In its generally faithful reproduction of Judicial Watch's Sept. 21 release announcing Kathleen Schwicker's (nee Willey) latest lawsuit, NewsMax lops off the headline Judicial Watch put on it. This turns out to be a bad thing. Why? Because that headline contains the laundry list of people and organizations being sued, none of which, including President Clinton (the only name left in NewsMax's headline) are named in the body of the press release.
And on top of that, Judicial Watch went through the trouble to put the actual complaint on its site, but NewsMax doesn't bother to link to it from its press release -- er, article.
NewsMax -- performing the Internet equivalent of rip-and-read.
* * *
As much fun as it is to watch NewsMax botch press releases, it's absolutely hilarious to watch them hideously contort themselves into a mass of contradictions.
On July 30, NewsMax ran an article criticizing supermarket tabloids for running articles on conservatives, even though NewsMax has run anti-Clinton stories that originated in those very same tabloids (duly documented by ConWebWatch).
Getting caught in that contradiction wasn't enough, apparently.
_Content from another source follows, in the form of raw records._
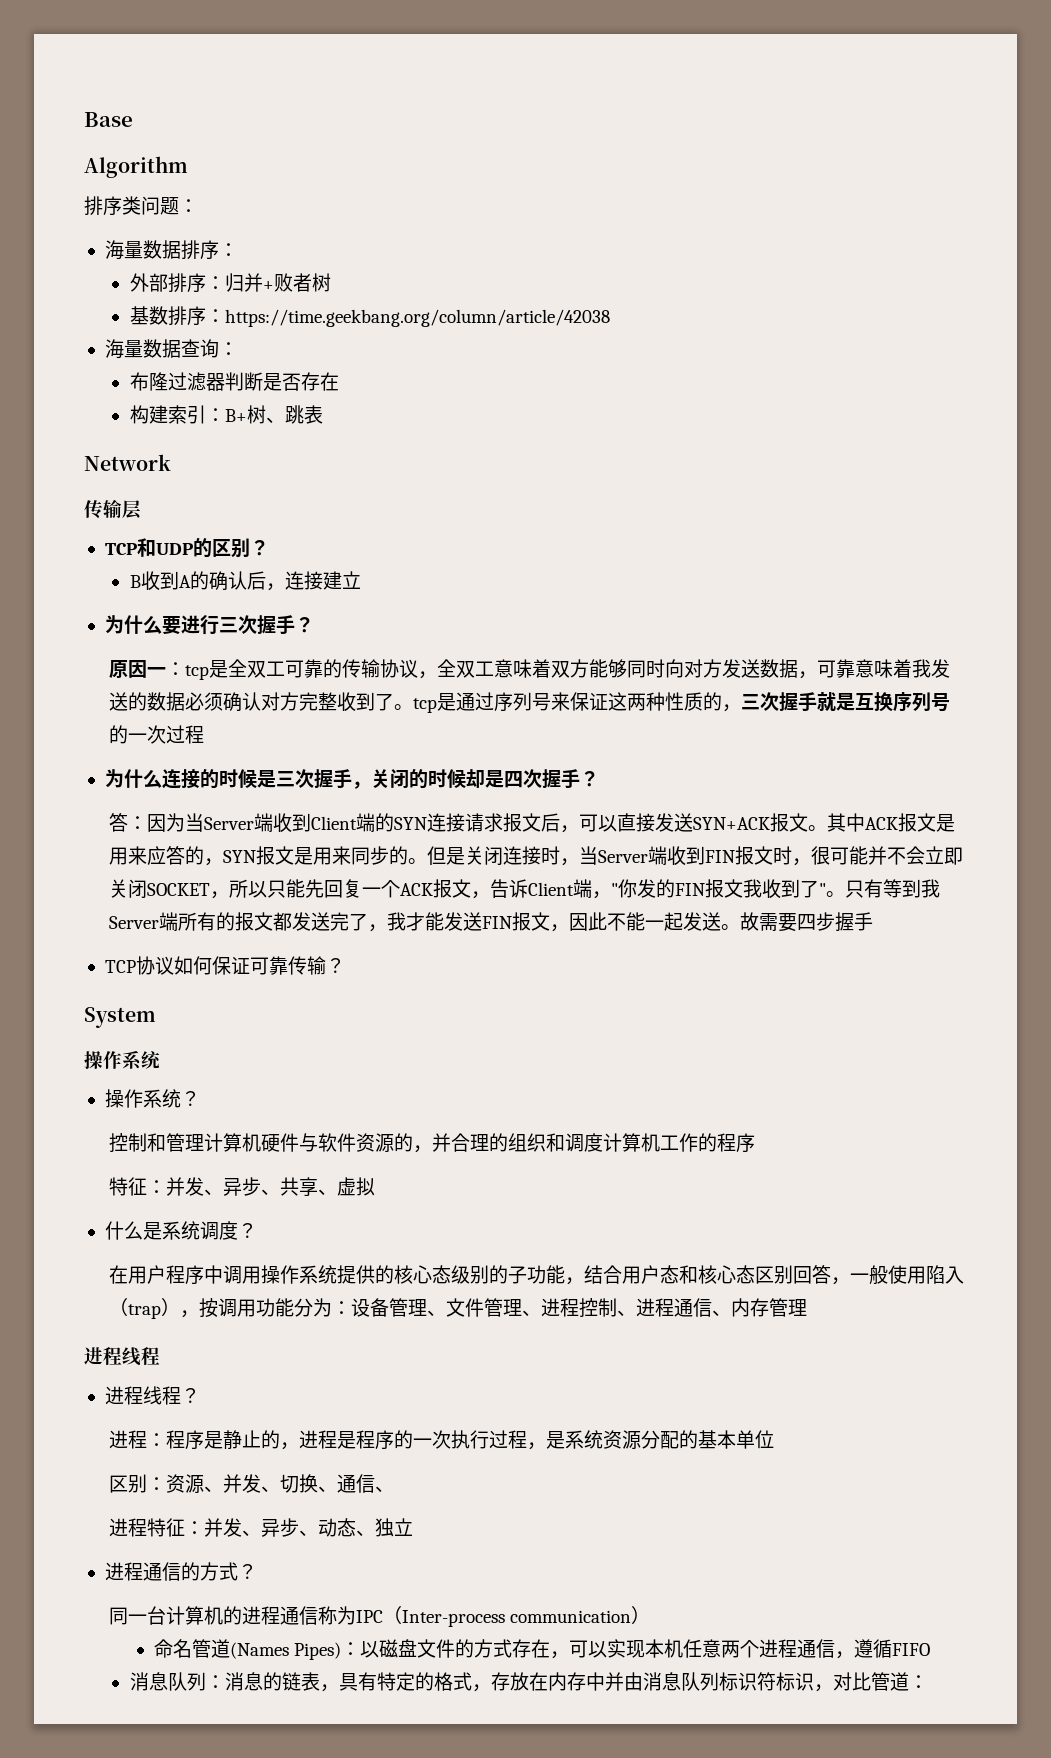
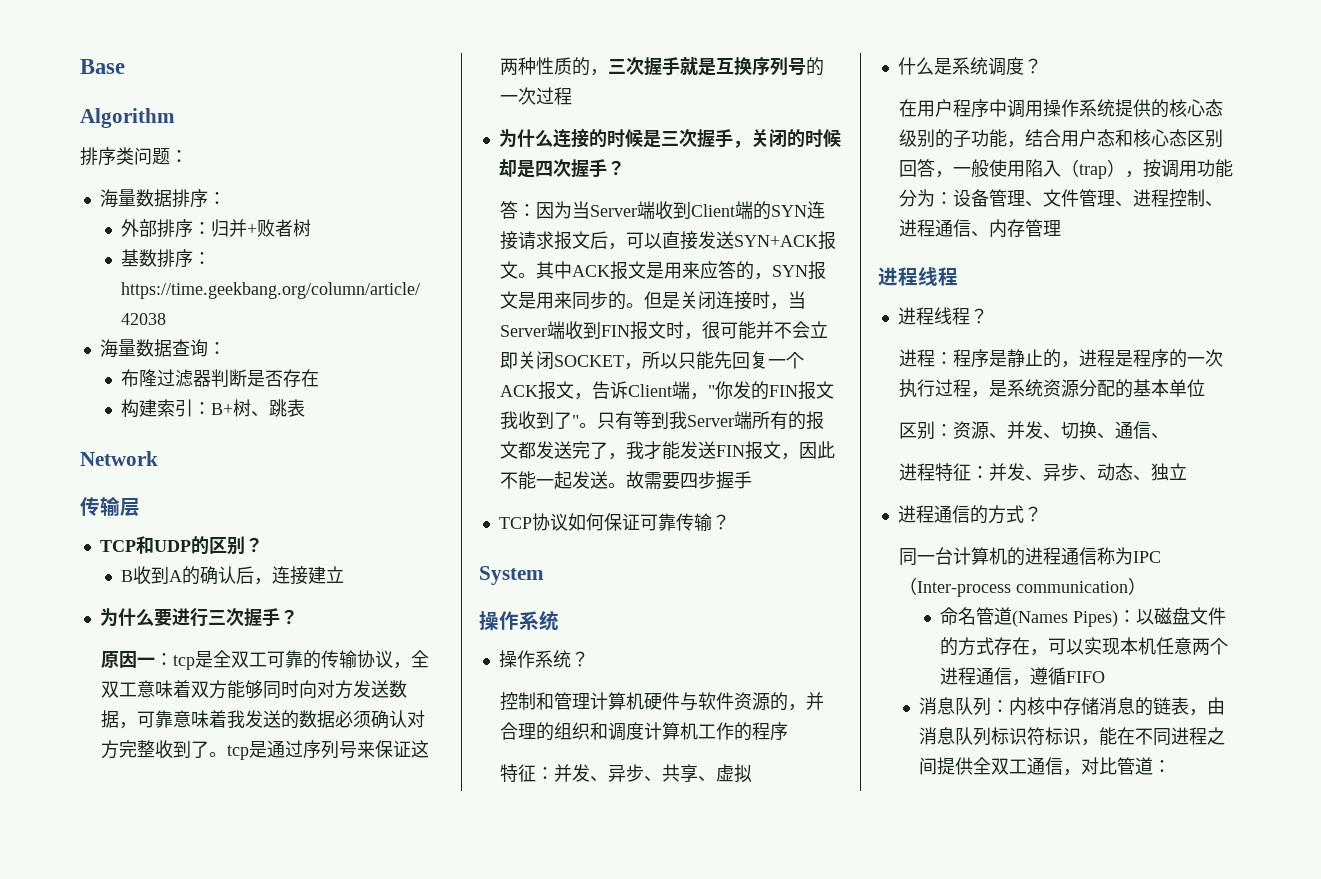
(225, 1682) none -> [1008,697,1099,716] 内核中存储
[338,1672,624,1692] 具有特定的格式，存放在内存中并 -> (1207, 712) none
(833, 1688) none -> [1098,727,1225,746] [918,757,1081,776] 能在不同进程之间提供全双工通信，

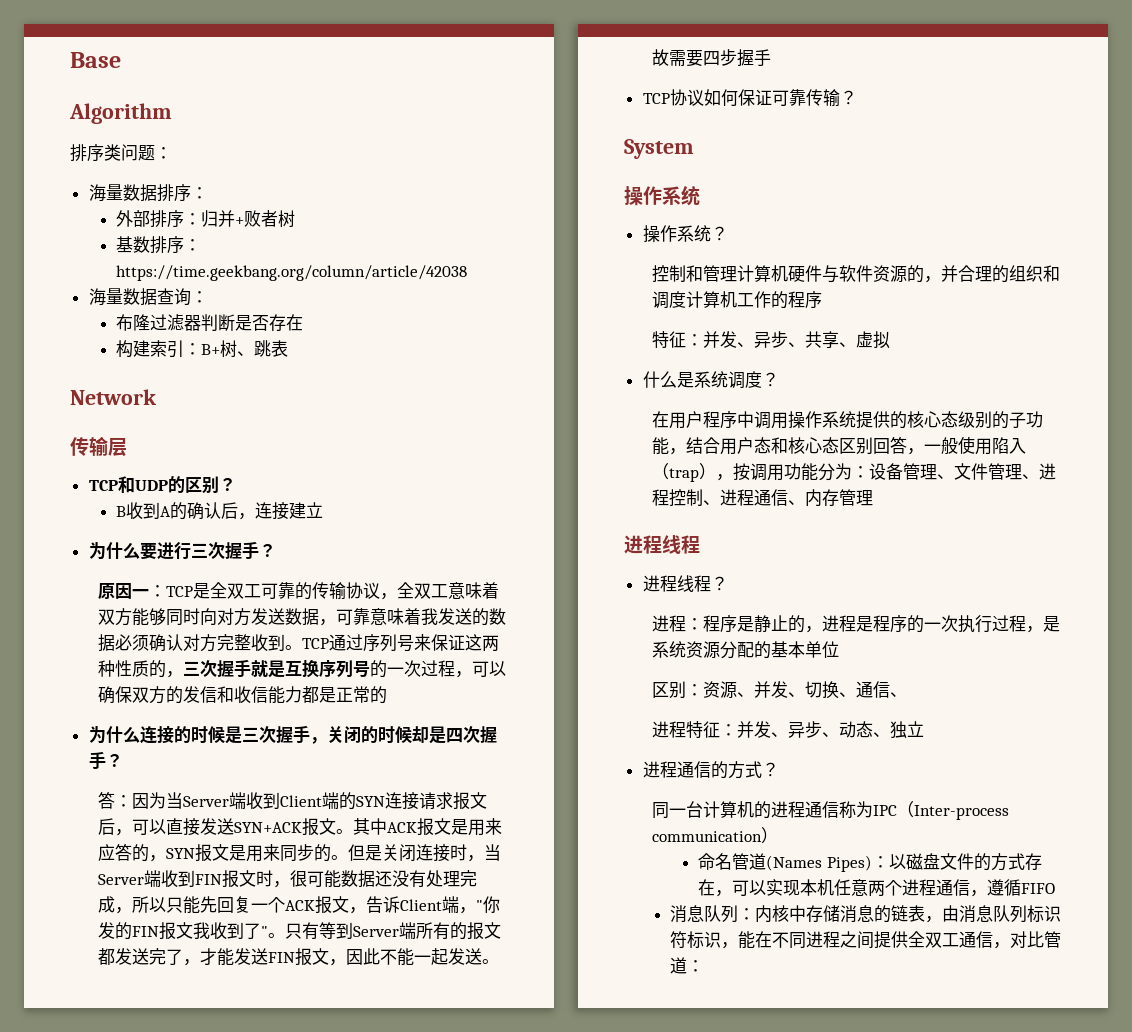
[173,655,196,670] tcp -> [165,586,193,597] TCP
[191,741,268,760] 了。tcp是 -> [284,638,329,650] 。TCP
(573, 96) none -> [454,661,506,678] [97,686,387,704] ，可以确保双方的发信和收信能力都是正常的
[756,321,829,339] [500,351,625,370] 并不会立即关闭SOCKET -> [340,870,477,888] [97,896,115,913] 数据还没有处理完成
[669,411,688,429] 我 -> (353, 930) none
[626,441,645,459] 我 -> (200, 962) none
On Sept. 24, NewsMax informed us that Hillary Clinton, as a law school student, helped defend a branch of the Black Panthers, "a revolutionary group that called for the assassination of white political leaders -- including then-President Nixon."
NewsMax's source for this article? The National Enquirer.
This puts the lie to NewsMax's earlier claim that because a former Clinton administration official is part of an investment firm that owns most of the major tabloids (including the Enquirer), said tabloids would go easy on the Clintons.
You can't make this stuff up, folks.